**THE PROBLEM**
Beginning with the line that contains "CRISOSTOMO PARRA |", retype the entries below exactly, ending with the line that contains "column ASIG.PERFECCIONAMIENTO |". Leave out any pictures.

[Modification records]
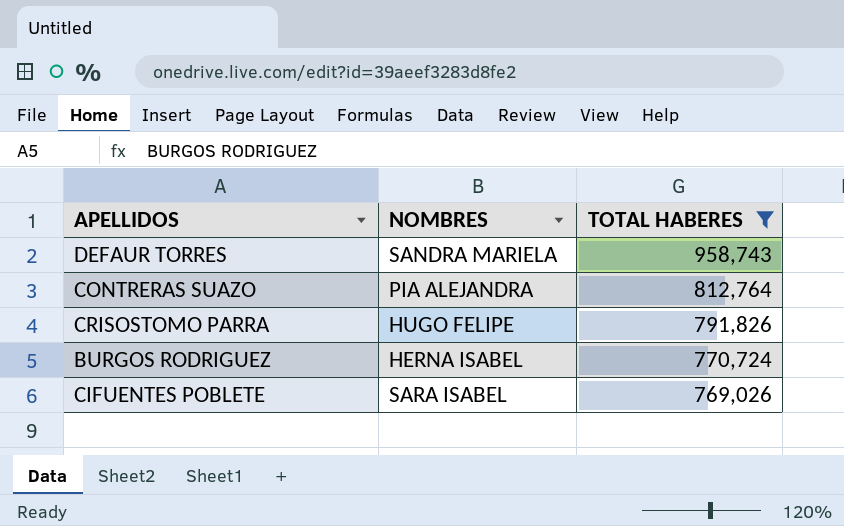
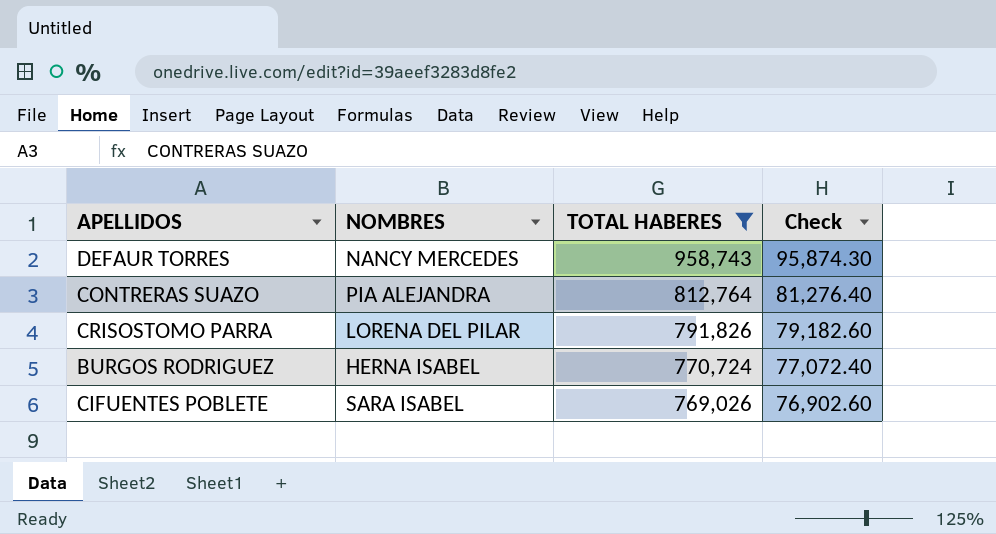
column Check | formula: none -> [TOTAL HABERES] * 0.1
DEFAUR TORRES | NOMBRES: SANDRA MARIELA -> NANCY MERCEDES
CRISOSTOMO PARRA | NOMBRES: HUGO FELIPE -> LORENA DEL PILAR

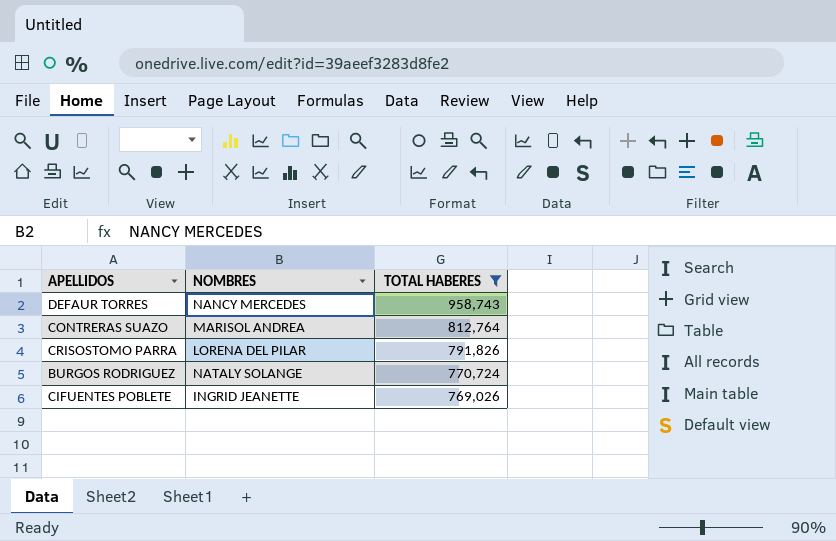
column Check | formula: [TOTAL HABERES] * 0.1 -> none
CONTRERAS SUAZO | NOMBRES: PIA ALEJANDRA -> MARISOL ANDREA
BURGOS RODRIGUEZ | NOMBRES: HERNA ISABEL -> NATALY SOLANGE
CIFUENTES POBLETE | NOMBRES: SARA ISABEL -> INGRID JEANETTE

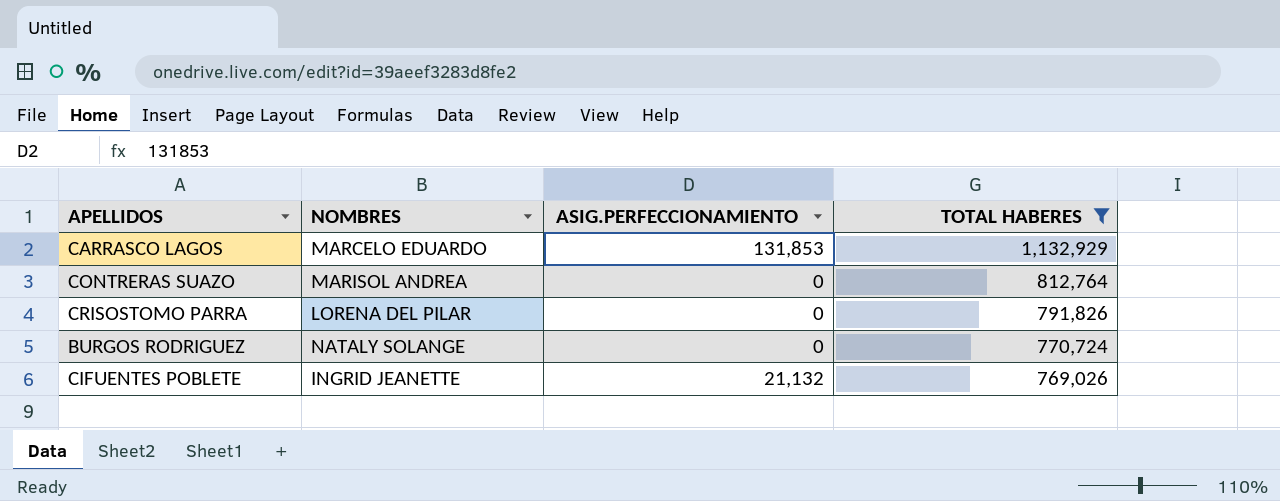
column ASIG.PERFECCIONAMIENTO | position: none -> 3
row DEFAUR TORRES: NANCY MERCEDES | 958,743 -> none
row CARRASCO LAGOS: none -> MARCELO EDUARDO | 131,853 | 1,132,929

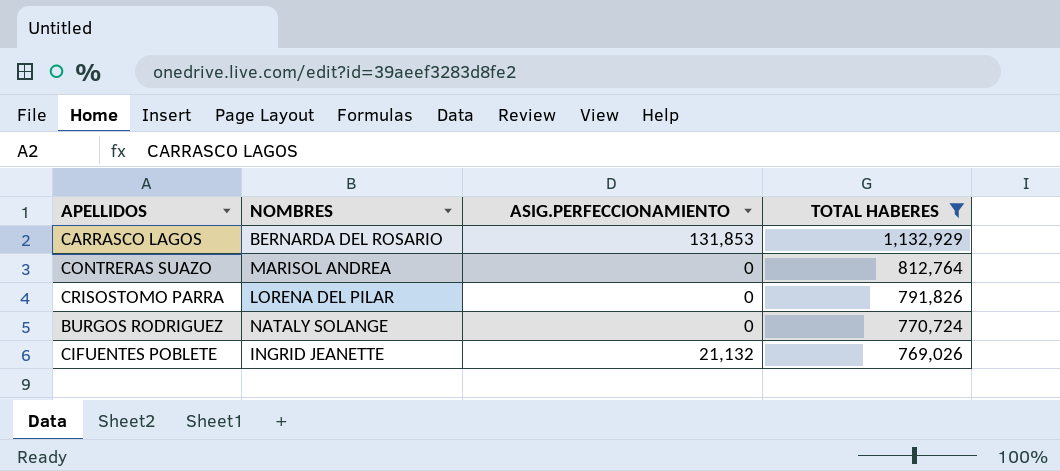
CARRASCO LAGOS | NOMBRES: MARCELO EDUARDO -> BERNARDA DEL ROSARIO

**REPLY TO THE TASK**
CRISOSTOMO PARRA | NOMBRES: HUGO FELIPE -> LORENA DEL PILAR

column Check | formula: [TOTAL HABERES] * 0.1 -> none
CONTRERAS SUAZO | NOMBRES: PIA ALEJANDRA -> MARISOL ANDREA
BURGOS RODRIGUEZ | NOMBRES: HERNA ISABEL -> NATALY SOLANGE
CIFUENTES POBLETE | NOMBRES: SARA ISABEL -> INGRID JEANETTE

column ASIG.PERFECCIONAMIENTO | position: none -> 3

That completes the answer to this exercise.